Earlier this month, Enterprise convened the annual meeting of our Real Estate Leadership Council, a group of for-profit developers that helps Enterprise navigate the challenges of meeting its goal of creating housing for low- and moderate-income people. As part of the meeting, we toured Southeast D.C, east of the Anacostia River. This area struggles with high levels of poverty and unemployment but remains one of the few pockets of market-rate housing that is affordable to the District’s workforce. There are also a large number of public and assisted housing units in the area, which is well-served by transit.

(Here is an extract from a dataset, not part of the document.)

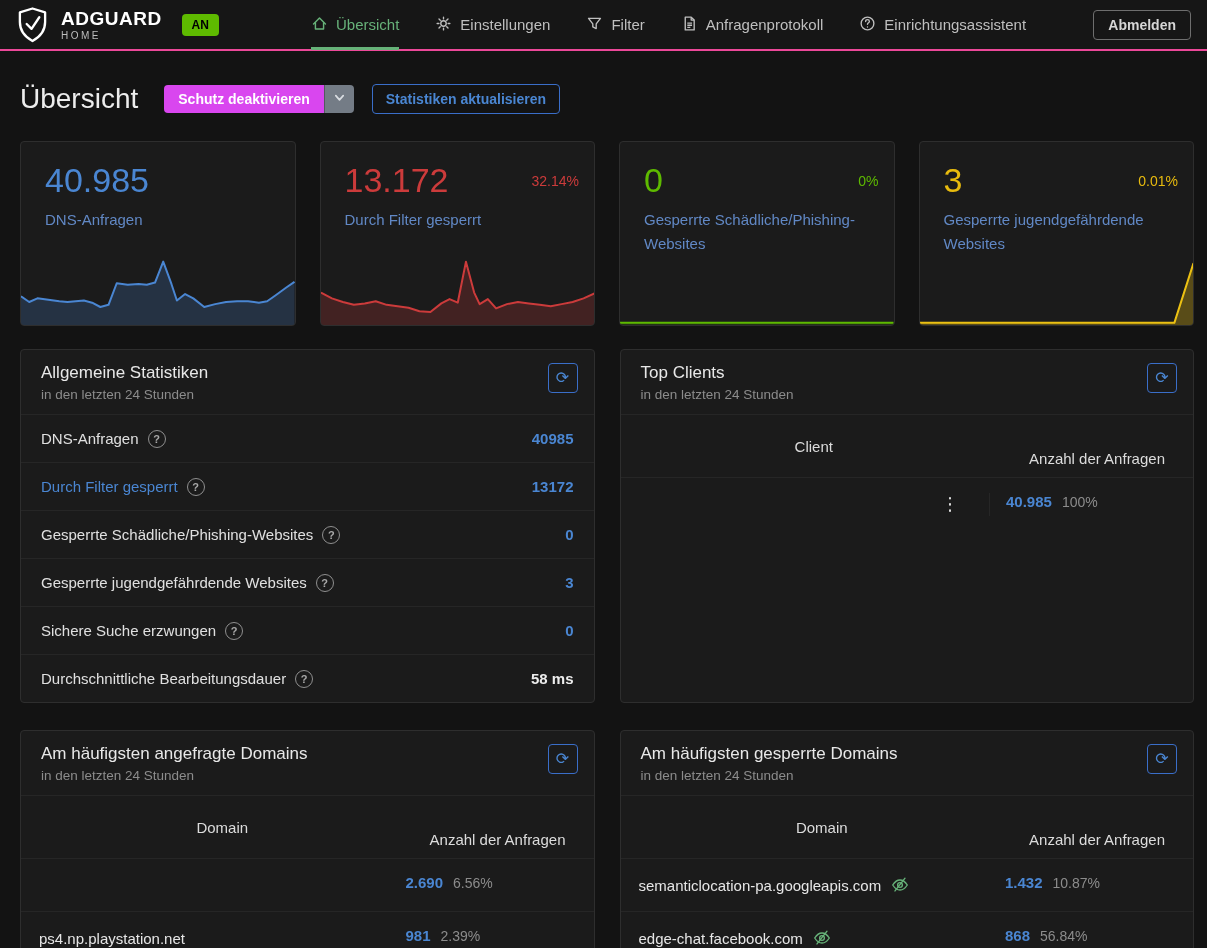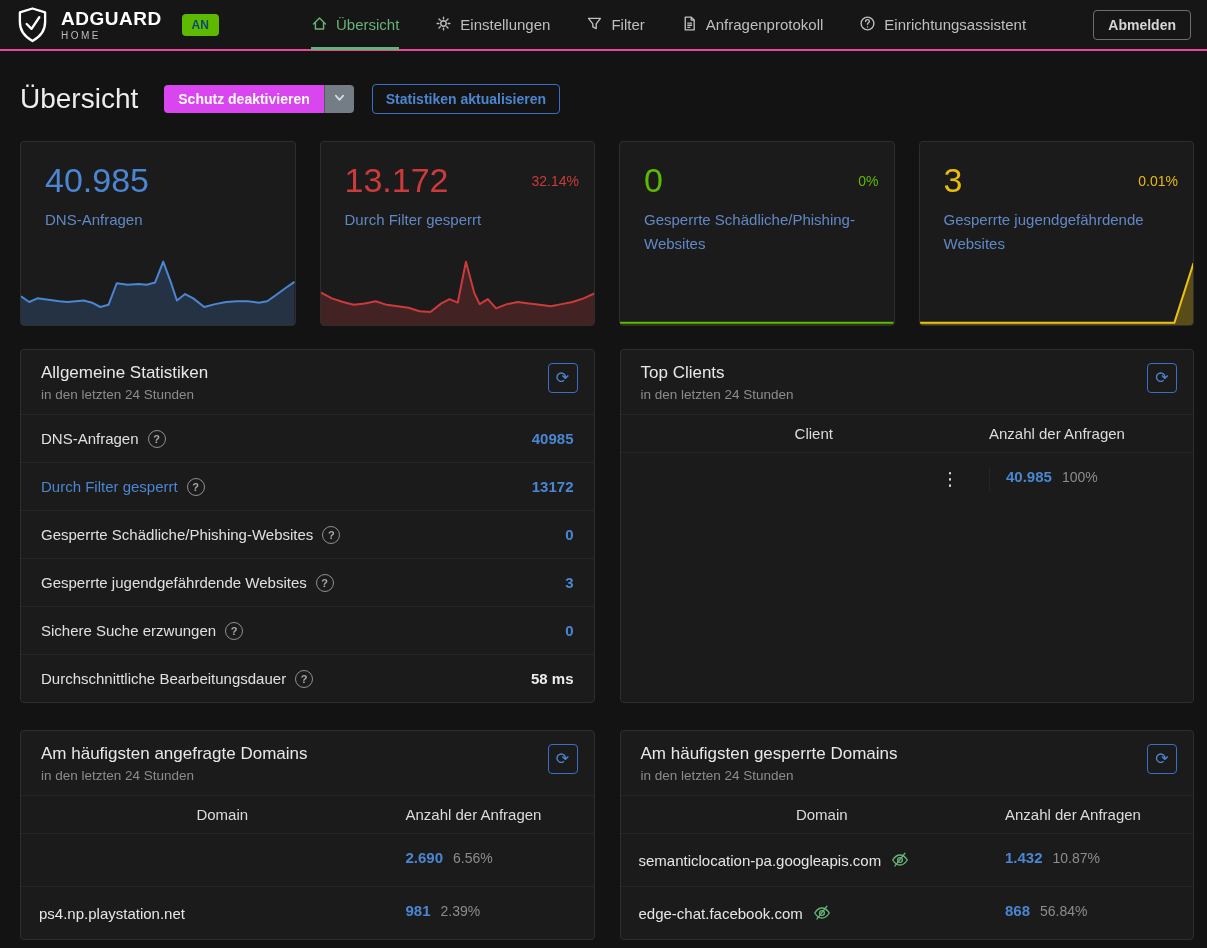"AN" .brand-badge { color: #0c4a6e -> #000000 }
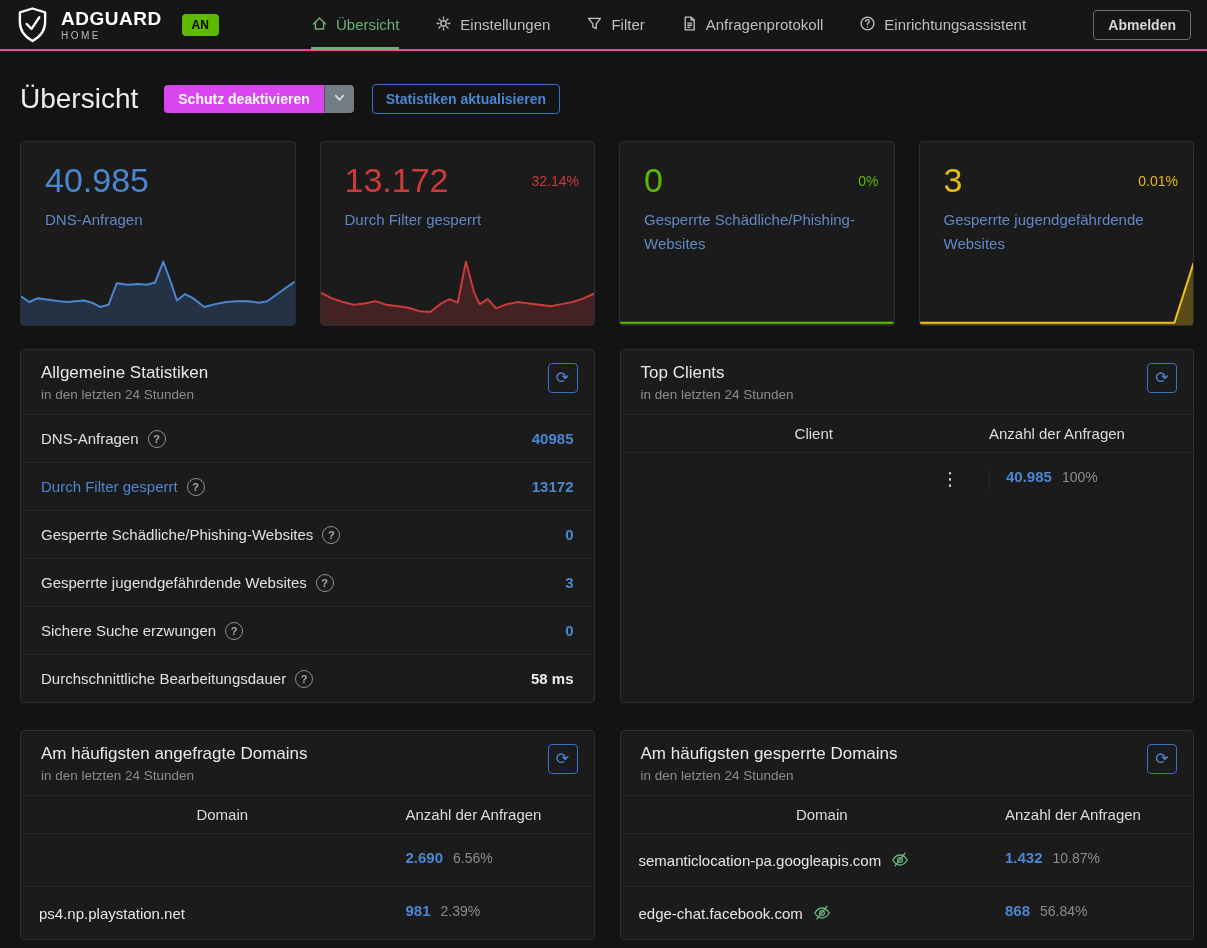"Anzahl der Anfragen" .th-count { margin-top: none -> 25px; text-align: left -> right }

Southeast D.C. will soon be home to thousands of additional jobs as the Department of Homeland Security (DHS) relocates its headquarters to the site of a former hospital campus. While increased employment opportunities are greatly needed, this addition to the community can lead to negative consequences if not managed correctly—namely, increased housing costs and the displacement of existing residents who could benefit from economic growth related to the transit and DHS investments. In response, local community developers, including the faith-based community, have stepped in to preserve affordable and workforce housing opportunities through mechanisms like transit-oriented development (TOD).
TOD projects are generally more difficult and costly to undertake, given the escalation of property values and the typically long time frame required for building transit. Successfully undertaking transit-oriented affordable housing and community development requires two things: flexible financing and coordinated planning and investment.
Enterprise is working to address the cost issue by setting up TOD-specific affordable housing financing, such as the Denver TOD Fund. We are also a partner in the Bay Area Transit-Oriented Affordable Housing Fund in Northern California, and we are working with local leaders to provide financing in Atlanta, Chicago, Los Angeles and Washington, D.C.